START Data extracts

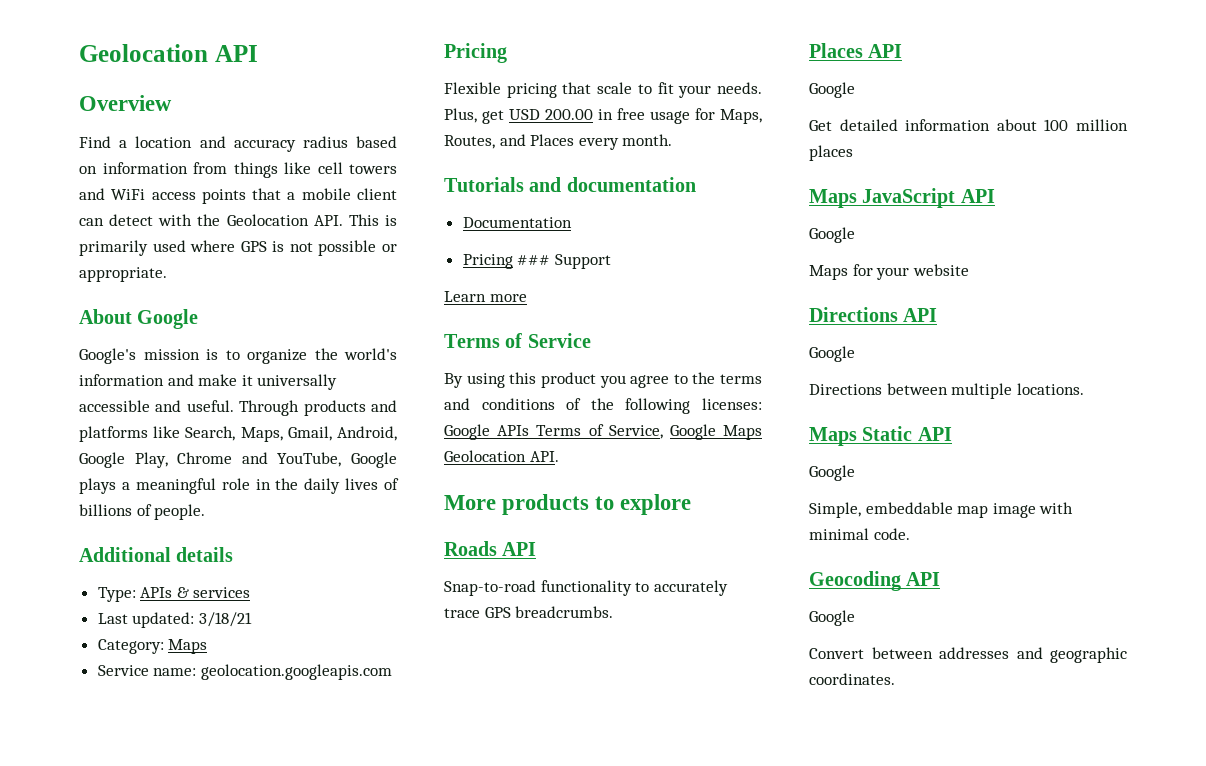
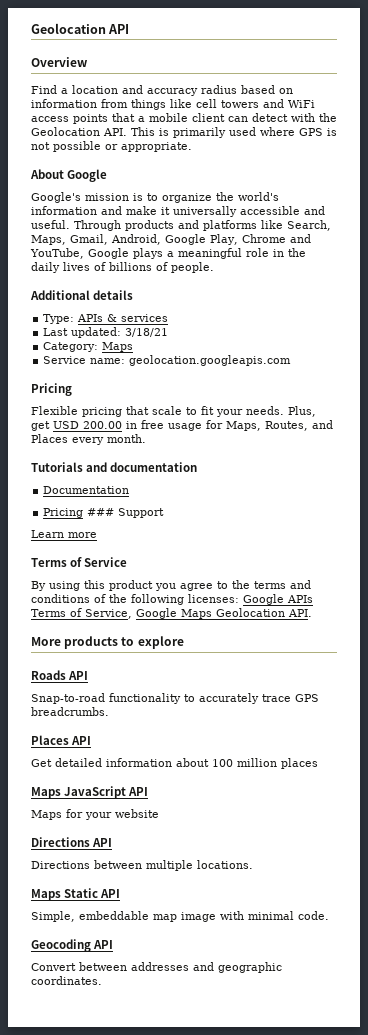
[809,82,855,98] // Google -> (92, 740) none
[809,227,855,243] // Google -> (149, 791) none
[809,346,855,362] // Google -> (113, 842) none
[809,465,855,481] // Google -> (121, 893) none
[809,610,855,626] // Google -> (114, 944) none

END Data extracts

- [Exercise objective]:
Lines from the one containing "[809,346,855,362] // Google" to the last line above, both included: copy these exactly and write nothing else.

- [Answer box]:
[809,346,855,362] // Google -> (113, 842) none
[809,465,855,481] // Google -> (121, 893) none
[809,610,855,626] // Google -> (114, 944) none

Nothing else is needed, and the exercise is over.